Legally, the police (along with soldiers and prison guards) are granted the very rare privilege to use violence in their daily job and yet, generally, not go to jail for doing so.

The police are society’s legal “enforcers” and frequently, society’s prosecutor, judge and jury  as well. For most things they investigate never proceeds to formal public trial and are decided - on the spot - by the copper on the beat.

And so gradually, this attitude may transfer to their home lives, where they “lay down the law”, using the methods they have come to know best.

Evidence is clear : they are both MORE likely than the general public to commit domestic violence and LESS likely to be charged.

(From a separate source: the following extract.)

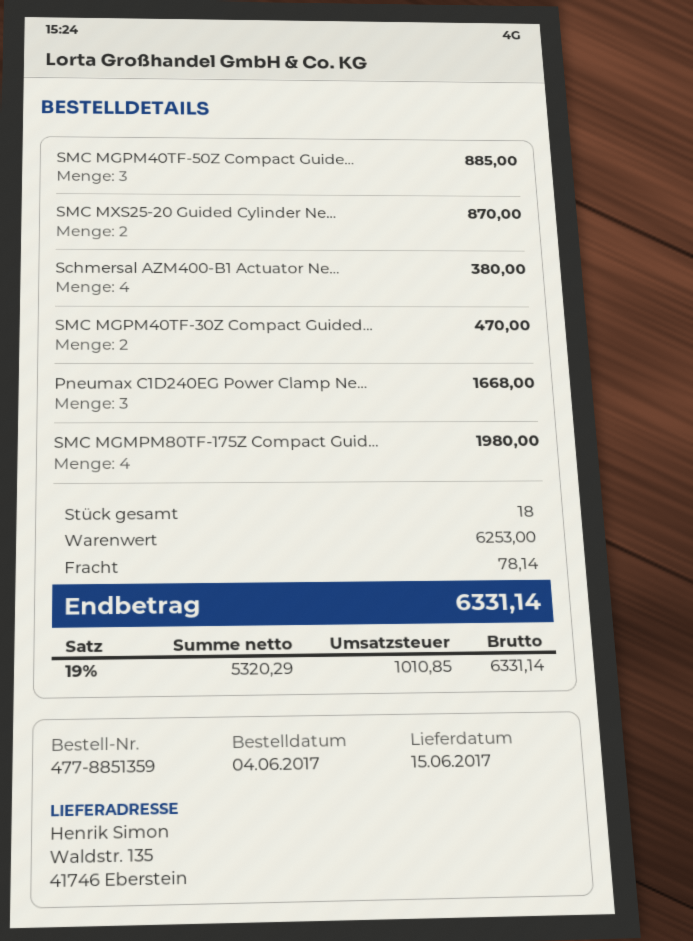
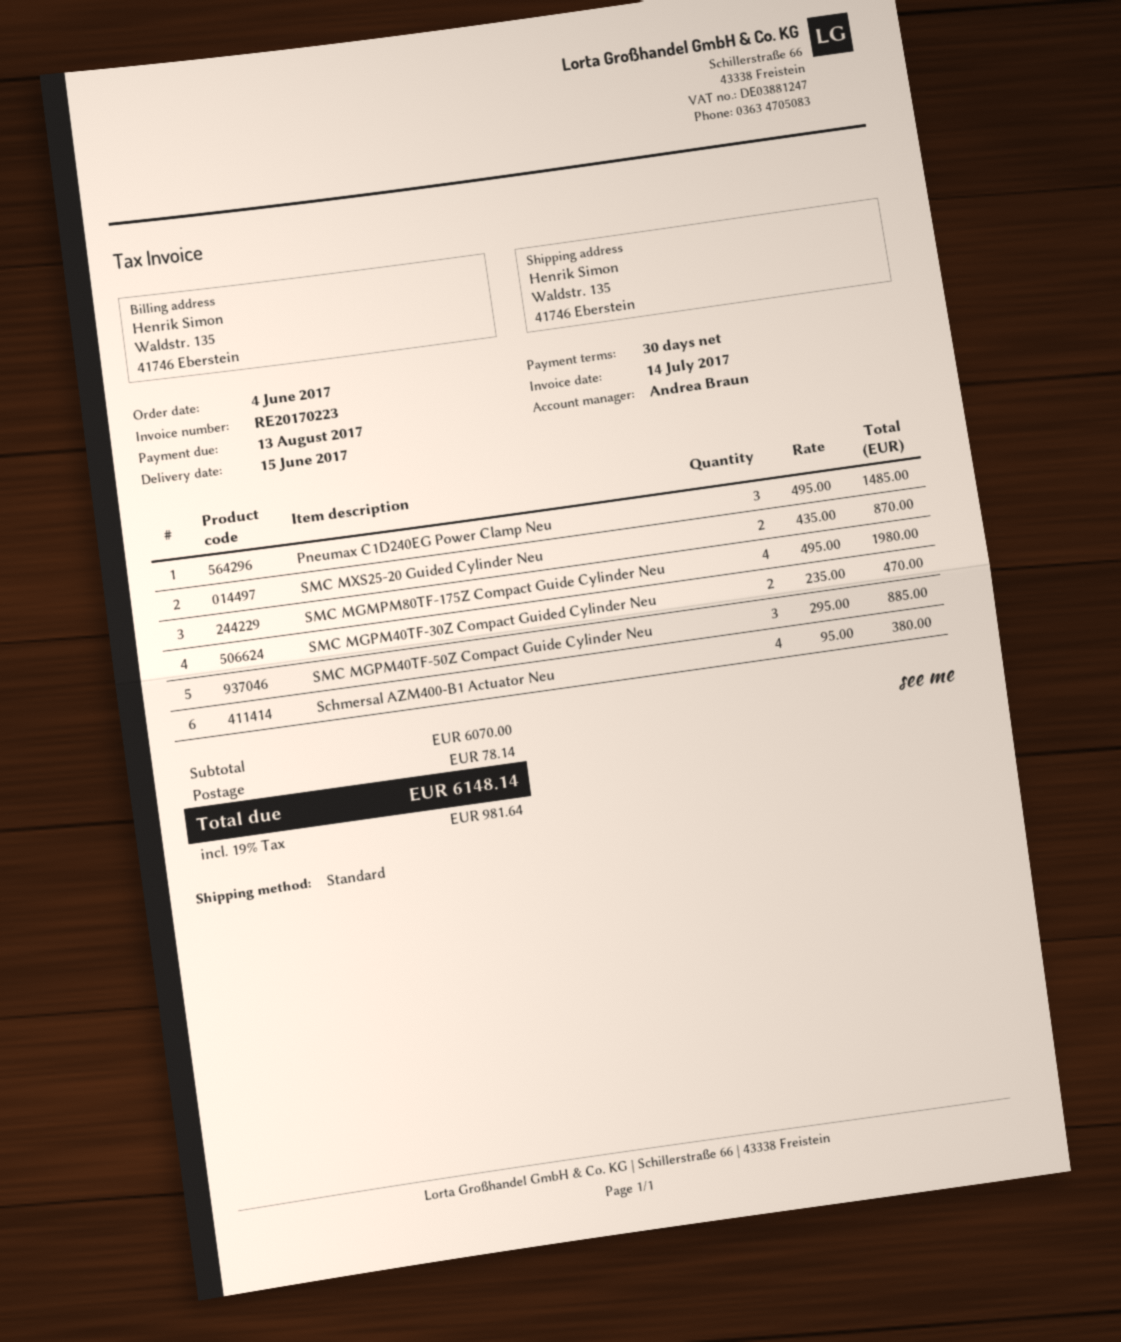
Pneumax C1D240EG Power Clamp Ne...: 3 for 1668.00 -> 3 for 1485.00
subtotal: 6253.00 -> 6070.00
tax: 19% = 1010.85 -> 19% = 981.64
total: 6331.14 -> 6148.14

Thus the police, twice-over, develop a casual attitude personal attitude to domestic violence, the rulebook be damned.

What a PUBLIC INQUIRY might choose to investigate (don’t hold your breath) is whether this casual personal attitude to domestic violence coloured how the RCMP (& maybe HRM police ?) reacted/ didn’t react to the complaints re Gabriel Wortman for alleged acts of domestic violence against his common law partner Lisa Banfield.

More likely, only steadily mounting public pressure, particularly from those so crucial ‘female swing voters‘, will have to build before some election-hungry party promises - and then delivers : quel surprise ! - a Royal Commission on the issue.

Keep on pegging away fellow public employers : at some point our public employees might actually obey you...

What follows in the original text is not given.